EX ILVA, D’UVA E CORTESE (SINLAI): “NAZIONALIZZAZIONE UNICA ALTERNATIVA POSSIBILE”
In seguito all’approvazione del Dl Imprese, che ha comportato la cancellazione dell’iimunità penale sul piano ambientale per la dirigenza di Arcelor Mittal, la multinazionale indiana ha comunicato ai commissari dell’ex Ilva che è pronta a tirarsi fuori dalla gestione, fermando la produzione e mandando a casa oltre 10000 lavoratori.

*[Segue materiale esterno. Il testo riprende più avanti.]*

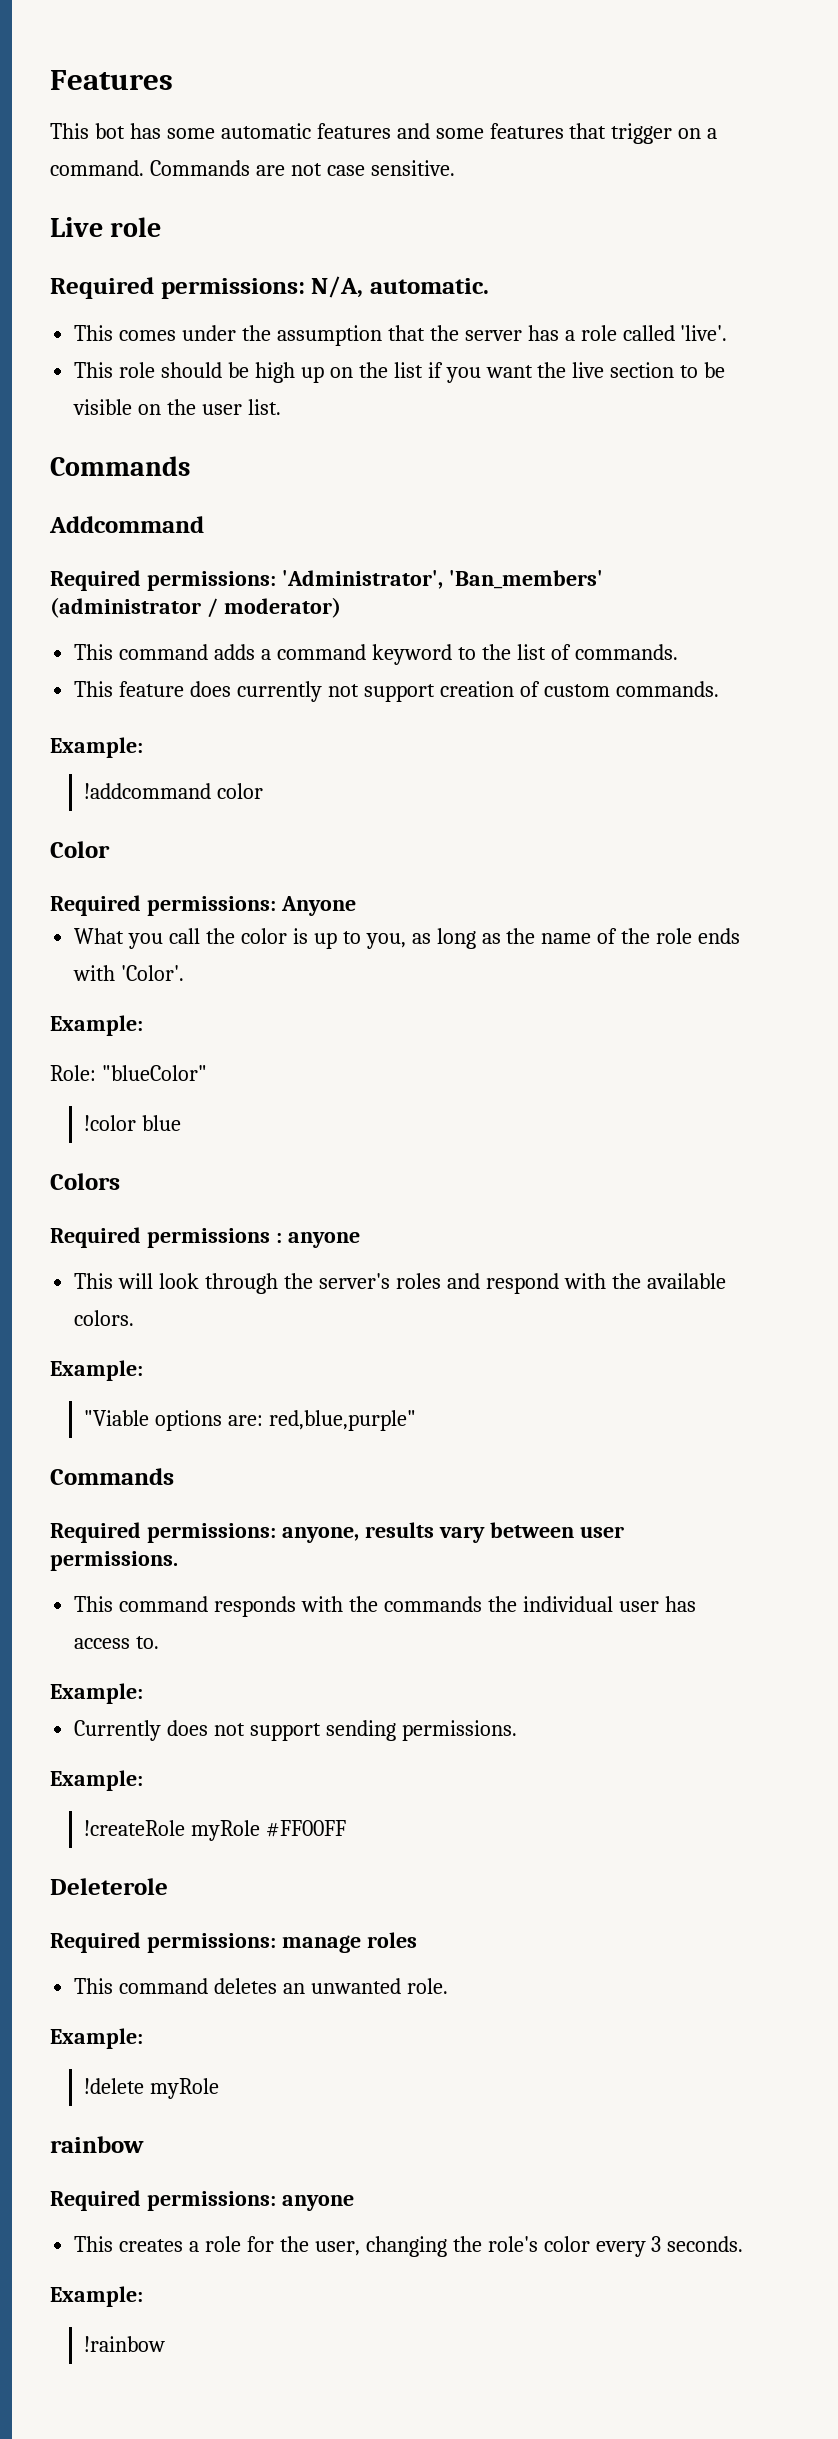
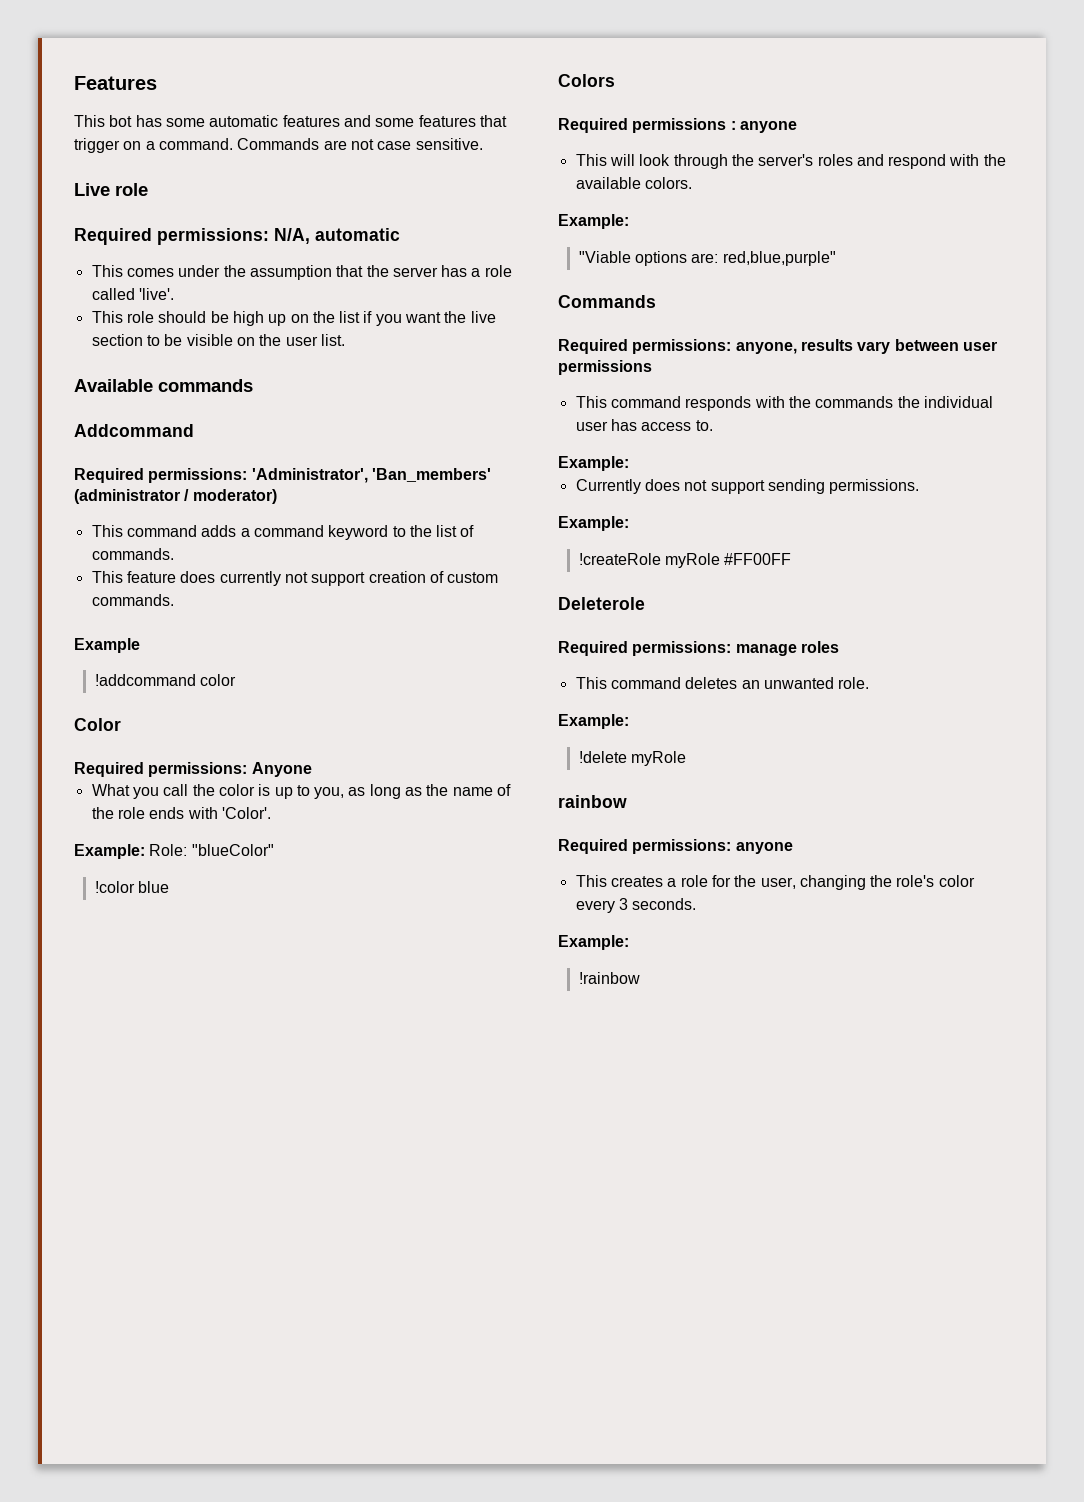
- Required permissions: N/A, automatic.
+ Required permissions: N/A, automatic
  This role should be high up on the list if you want the live section to be visible on the user list.
- Commands
+ Available commands
  This feature does currently not support creation of custom commands.
- Example:
+ Example
  What you call the color is up to you, as long as the name of the role ends with 'Color'.
- Example:
- Role: "blueColor"
+ Example: Role: "blueColor"
- Required permissions: anyone, results vary between user permissions.
+ Required permissions: anyone, results vary between user permissions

Immediata la risposta di Giustino D’Uva e Luigi Cortese, dirigenti nazionali del SINLAI, con una nota congiunta: “Quello dell’amministratore delegato di Arcelor MIttal è un vero e proprio ricatto al governo, pretendendo di fatto la reintroduzione dello scudo penale, e minacciando, altrimenti, la chiusura dell’intero impianto ex Ilva. Ciò, innanzitutto, la dice lunga sulla considerazione che le multinazionali hanno del governo italiano, che deve sistematicamente genuflettersi dinanzi alle pretese delle grandi aziende, le quali impongono unilateralmente condizioni economiche e lavorative. Se l’esecutivo fosse un governo degno di questo nome, l’unica alternativa percorribile, state l’impossibilità di sottostare al diktat di Arcelor Mittal, sarebbe quella di nazionalizzare gli stabilimenti dell’accieria e riportare finalmente la produzione ai fasti di un tempo, garantendo lavoro e condizioni dignitose a migliaia di lavoratori. Tuttavia, siamo pronti a scommettere che alla fine la multinazionale la spunterà e che, come di consueto, la politica si inchinerà alle pretese, concedendo alla dirigenza di perpetrare indisturbatamente ogni abuso, contro la città di Taranto e contro le maestranze coinvolte”.